The Anchoring Effect

The anchoring effect is a cognitive bias that reflects people’s inclination to place too much weight on the first piece of information they are given.

We interpret newer information from the reference point of our anchor while making plans or creating estimates, rather than seeing it objectively.

The Anchoring Effect

For example, a user might want to buy perfume as a gift for a friend, and while searching, he comes across these two items. He is tempted to take the second option because he believes he is getting a fantastic deal because the goods normally cost $100 but he is getting it for $69.

The Decoy Effect

When consumers are presented with a third alternative that is asymmetrically dominant, the decoy effect occurs, in which they will tend to have a specific change in preferences between two options.

The decoy effect might lead to us spending and consuming more than we require. When a decoy alternative is available, we are more likely to make selections based on what feels like the most favorable option rather than what will best meet our needs.

The Decoy Effect

For example, Jar 1 includes 50 quantity of gems for $2, jar 2 includes 250 quantity of gems for $8, and jar 3 includes 750 quantity of gems for $10.

Logic would lead you to believe they're missing a trick if they don't offer something in the 50–250 gem range. But no, there's a very large difference between 50 and 250.

If you require more than 50 gems, the 250 gems jar seems excessive when you can get a massive 750 jewels for just $2 extra.

The 750 gem package is asymmetrically dominated by the 250 gem package in this scenario. As a result, the decoy effect makes it more likely that the higher-priced bundle will be chosen.

The Illusion of Scarcity

The illusion of scarcity is a phenomena in which a product or service becomes more appealing when its supply is limited.

Sellers can boost demand by creating the illusion of scarcity. This fictitious scarcity motivates users to buy sooner and possibly in larger quantities than usual.

The Illusion of Scarcity

Only 2 remaining in stock before ‘ add to cart ’ in the first card signifies that time is running out to purchase the product. Because there is a limited number of them. We must be careful to deliver this information in a way that is factual, clear, and convincing.

The Loss Aversion

Loss aversion is an instinct that requires a person to compare, reason and make a decision.

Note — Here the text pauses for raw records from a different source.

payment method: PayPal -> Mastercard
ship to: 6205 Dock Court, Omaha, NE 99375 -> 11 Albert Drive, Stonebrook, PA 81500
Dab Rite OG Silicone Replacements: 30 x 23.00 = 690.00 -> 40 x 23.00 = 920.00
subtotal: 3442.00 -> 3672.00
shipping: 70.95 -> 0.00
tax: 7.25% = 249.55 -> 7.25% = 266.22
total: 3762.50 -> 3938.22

There’s also the proclivity to favor avoiding losses over gaining similar rewards.

The Loss Aversion

It’s critical to choose the correct trial time and constraints to play into the notion of scarcity and urgency in order to stimulate maximum conversion.

Offering an excessively extended free trial time may cause users to put off engaging with the service and, as a result, fail to convert

Conclusion

Our conscious mind will always play a significant part in making decisions and influencing our judgments. The same concept can be applied to e-commerce to boost sales.